::: Task material :::

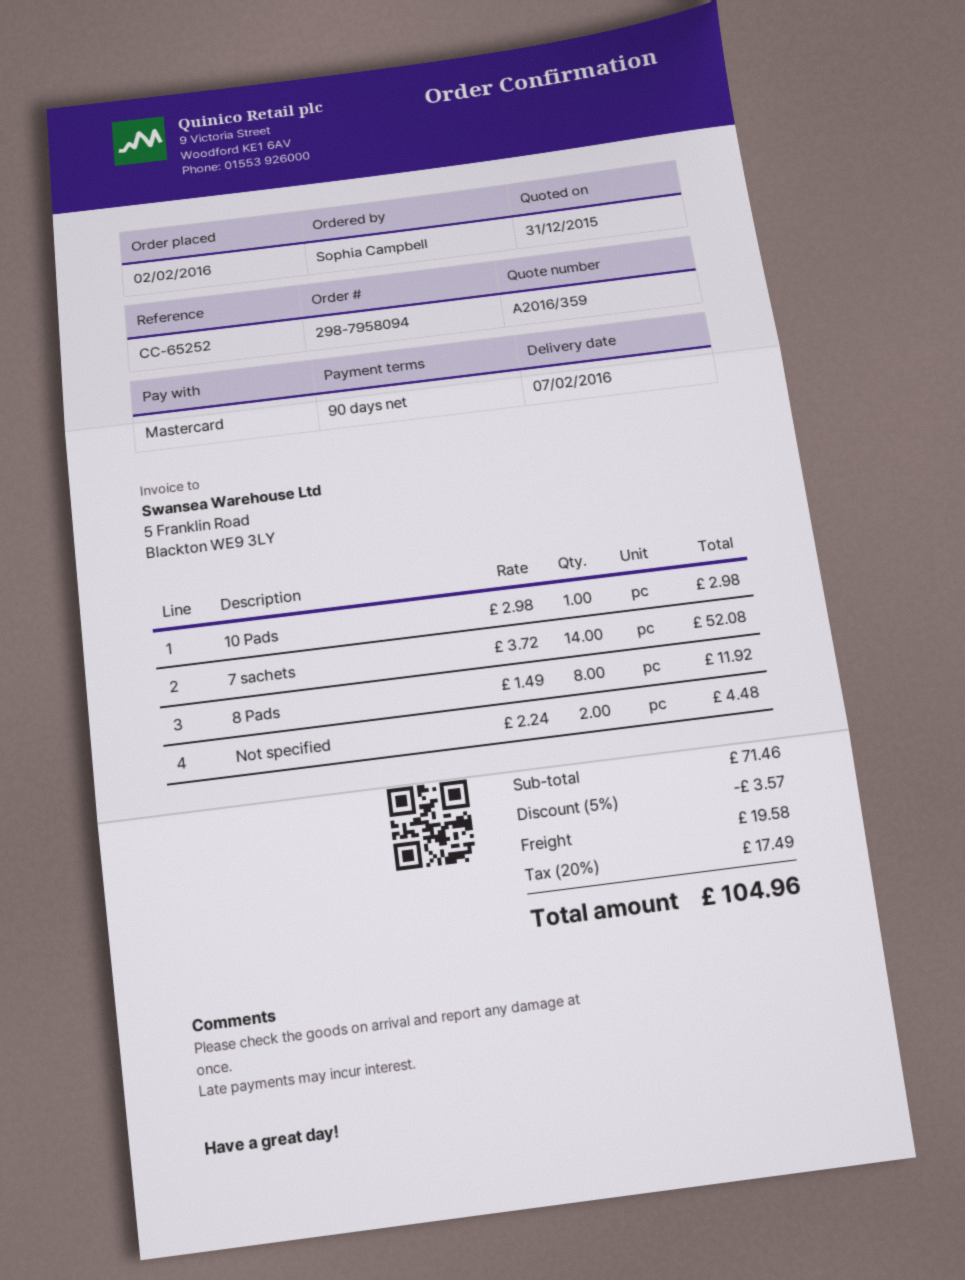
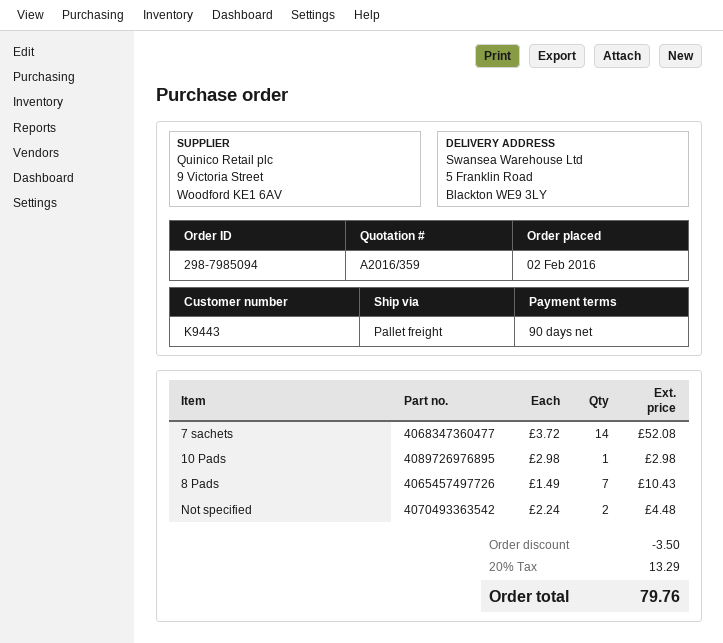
order number: 298-7958094 -> 298-7985094
8 Pads: 8 x 1.49 = 11.92 -> 7 x 1.49 = 10.43
discount: 3.57 -> 3.50
shipping: 19.58 -> none
tax: 20% = 17.49 -> 20% = 13.29
total: 104.96 -> 79.76

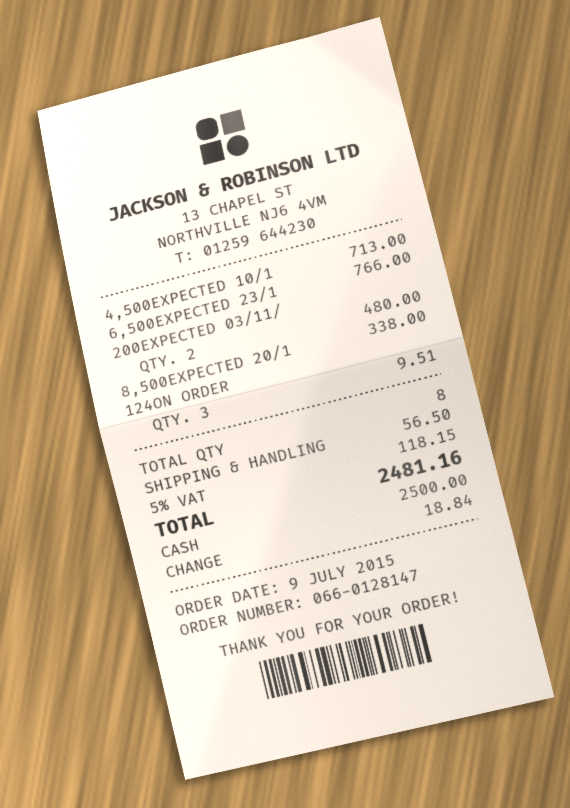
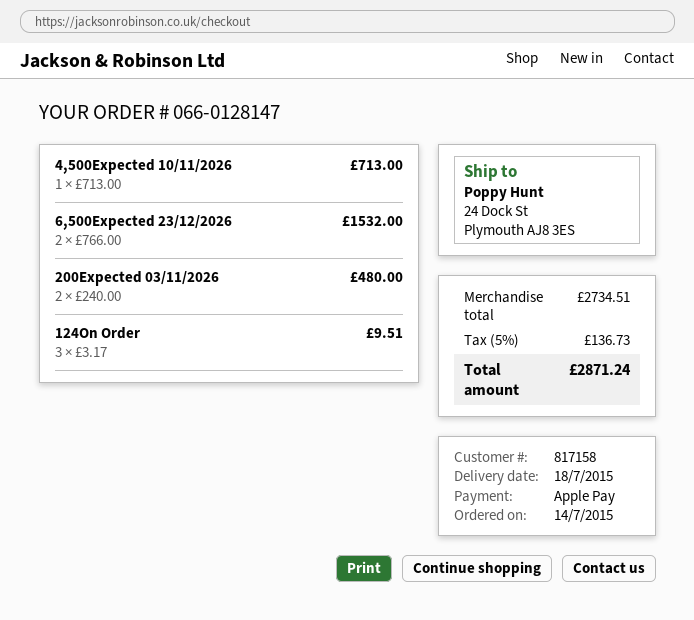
order date: 2015-07-09 -> 2015-07-14
payment method: cash -> Apple Pay
6,500EXPECTED 23/1: 1 for 766.00 -> 2 for 1532.00
8,500EXPECTED 20/1: 1 for 338.00 -> none
shipping: 56.50 -> none
tax: 5% = 118.15 -> 5% = 136.73
total: 2481.16 -> 2871.24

:::

## Directions for this task
Extract word for word every line from the line that contains "total: 104.96 -> 79.76" to the final line of the data, both included, and nothing else; skip the pictures.

## Task solution
total: 104.96 -> 79.76

order date: 2015-07-09 -> 2015-07-14
payment method: cash -> Apple Pay
6,500EXPECTED 23/1: 1 for 766.00 -> 2 for 1532.00
8,500EXPECTED 20/1: 1 for 338.00 -> none
shipping: 56.50 -> none
tax: 5% = 118.15 -> 5% = 136.73
total: 2481.16 -> 2871.24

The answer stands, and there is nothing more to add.